# Collection
- Determines what the most recent lottery draw was
- Determines what the most recent lottery draw stored in the database is
- Collects the winning numbers, # of winners, total prize money for the recent draws not stored in the database
- Collects the stores' info where the 1st & 2nd place winners bought their tickets
- Collected data get stored into 'lottery.db' database.
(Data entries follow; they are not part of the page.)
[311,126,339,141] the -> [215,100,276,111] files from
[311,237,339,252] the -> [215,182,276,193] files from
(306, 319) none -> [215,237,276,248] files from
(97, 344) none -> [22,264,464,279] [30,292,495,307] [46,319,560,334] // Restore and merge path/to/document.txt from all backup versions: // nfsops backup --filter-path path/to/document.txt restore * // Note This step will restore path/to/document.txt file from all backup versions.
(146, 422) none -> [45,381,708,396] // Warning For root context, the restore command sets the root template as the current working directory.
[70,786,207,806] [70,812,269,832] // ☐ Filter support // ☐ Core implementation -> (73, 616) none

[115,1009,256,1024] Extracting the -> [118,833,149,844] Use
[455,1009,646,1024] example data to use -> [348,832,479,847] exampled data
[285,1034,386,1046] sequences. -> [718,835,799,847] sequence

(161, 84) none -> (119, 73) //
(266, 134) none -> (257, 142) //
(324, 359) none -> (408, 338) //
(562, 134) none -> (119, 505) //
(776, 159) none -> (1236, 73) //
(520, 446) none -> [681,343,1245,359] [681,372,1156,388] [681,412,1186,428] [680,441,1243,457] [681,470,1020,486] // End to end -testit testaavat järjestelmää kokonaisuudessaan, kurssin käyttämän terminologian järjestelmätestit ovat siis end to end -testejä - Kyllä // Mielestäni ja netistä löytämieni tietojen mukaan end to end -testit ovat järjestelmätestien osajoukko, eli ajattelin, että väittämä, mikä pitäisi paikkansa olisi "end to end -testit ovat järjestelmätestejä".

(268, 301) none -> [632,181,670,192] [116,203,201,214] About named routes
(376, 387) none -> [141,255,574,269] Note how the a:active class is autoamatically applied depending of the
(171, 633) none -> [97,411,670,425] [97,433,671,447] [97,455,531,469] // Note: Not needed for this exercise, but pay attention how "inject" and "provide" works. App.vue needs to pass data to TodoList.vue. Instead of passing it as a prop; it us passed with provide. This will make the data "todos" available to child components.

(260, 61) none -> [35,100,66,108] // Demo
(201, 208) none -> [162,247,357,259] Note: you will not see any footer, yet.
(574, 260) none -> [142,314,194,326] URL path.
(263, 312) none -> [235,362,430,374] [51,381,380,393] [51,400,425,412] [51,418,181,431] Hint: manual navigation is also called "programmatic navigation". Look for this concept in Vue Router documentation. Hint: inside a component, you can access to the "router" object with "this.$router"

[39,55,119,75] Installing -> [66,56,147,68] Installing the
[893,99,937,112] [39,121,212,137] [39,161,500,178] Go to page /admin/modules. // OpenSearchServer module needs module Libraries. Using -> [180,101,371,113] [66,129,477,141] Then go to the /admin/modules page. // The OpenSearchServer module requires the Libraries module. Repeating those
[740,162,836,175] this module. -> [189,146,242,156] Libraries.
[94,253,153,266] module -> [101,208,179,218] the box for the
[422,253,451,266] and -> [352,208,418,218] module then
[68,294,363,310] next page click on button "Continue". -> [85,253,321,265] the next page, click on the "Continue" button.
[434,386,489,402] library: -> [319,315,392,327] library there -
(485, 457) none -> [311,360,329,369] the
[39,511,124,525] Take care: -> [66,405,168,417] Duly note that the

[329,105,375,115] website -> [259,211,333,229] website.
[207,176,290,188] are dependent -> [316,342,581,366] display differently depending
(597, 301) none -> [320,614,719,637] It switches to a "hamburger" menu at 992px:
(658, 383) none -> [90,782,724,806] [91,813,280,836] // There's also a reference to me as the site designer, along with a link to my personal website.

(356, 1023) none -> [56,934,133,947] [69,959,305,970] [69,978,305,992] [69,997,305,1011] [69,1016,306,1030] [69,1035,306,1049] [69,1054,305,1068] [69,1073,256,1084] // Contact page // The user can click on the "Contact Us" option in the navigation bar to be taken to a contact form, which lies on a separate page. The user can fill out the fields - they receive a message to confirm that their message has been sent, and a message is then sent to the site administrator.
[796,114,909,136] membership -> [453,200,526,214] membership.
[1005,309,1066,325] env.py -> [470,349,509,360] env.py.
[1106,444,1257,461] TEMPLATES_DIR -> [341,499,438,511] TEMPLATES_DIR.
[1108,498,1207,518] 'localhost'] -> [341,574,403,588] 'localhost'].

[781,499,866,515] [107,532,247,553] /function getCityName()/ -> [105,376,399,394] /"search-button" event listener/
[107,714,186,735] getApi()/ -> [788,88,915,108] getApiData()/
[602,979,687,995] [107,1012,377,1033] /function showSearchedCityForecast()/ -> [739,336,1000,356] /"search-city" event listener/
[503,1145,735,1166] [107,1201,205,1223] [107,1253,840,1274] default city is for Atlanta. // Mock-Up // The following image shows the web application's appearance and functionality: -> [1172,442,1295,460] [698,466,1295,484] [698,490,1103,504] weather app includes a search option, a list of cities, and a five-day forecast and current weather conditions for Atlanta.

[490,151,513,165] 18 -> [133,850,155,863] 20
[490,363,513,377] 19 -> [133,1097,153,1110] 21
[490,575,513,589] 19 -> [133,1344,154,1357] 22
The notebook is programmed to collect and store only the data that are currently not stored in the database but are present to be collected.<br>
For example, if the lottery's most recent draw was 4149th and we have stored until 4146th in the database, then this notebook collects & saves 4147th to 4149th draws into the database by running it.

## Setup

In [107]:
import sys
sys.path.append('..')

In [108]:
import pandas as pd
import requests
import re
from bs4 import BeautifulSoup
from lib.progress_bar import progress_bar
import sqlite3

In [109]:
lotto_result_url = "https://www.dhlottery.co.kr/gameResult.do?method=byWin"
lotto_result_draw = lotto_result_url + "&drwNo="
store_url = "https://www.dhlottery.co.kr/store.do?method=topStore&pageGubun=L645&drwNo="

## Most Recent Draw
Let us determine what the most recent draw was in the real world.

In [110]:
def recentDraw():
    request = requests.get(lotto_result_url)
    soup = BeautifulSoup(request.text, "lxml")
    content = soup.find("meta", {"id" : "desc", "name" : "description"})['content']
    drawCount = re.compile(r'\d+회')
    mo = drawCount.search(content)
    return int(mo.group()[:-1])

In [111]:
mostRecent = recentDraw()
print(f"Most recent draw happend in the real world : {mostRecent}")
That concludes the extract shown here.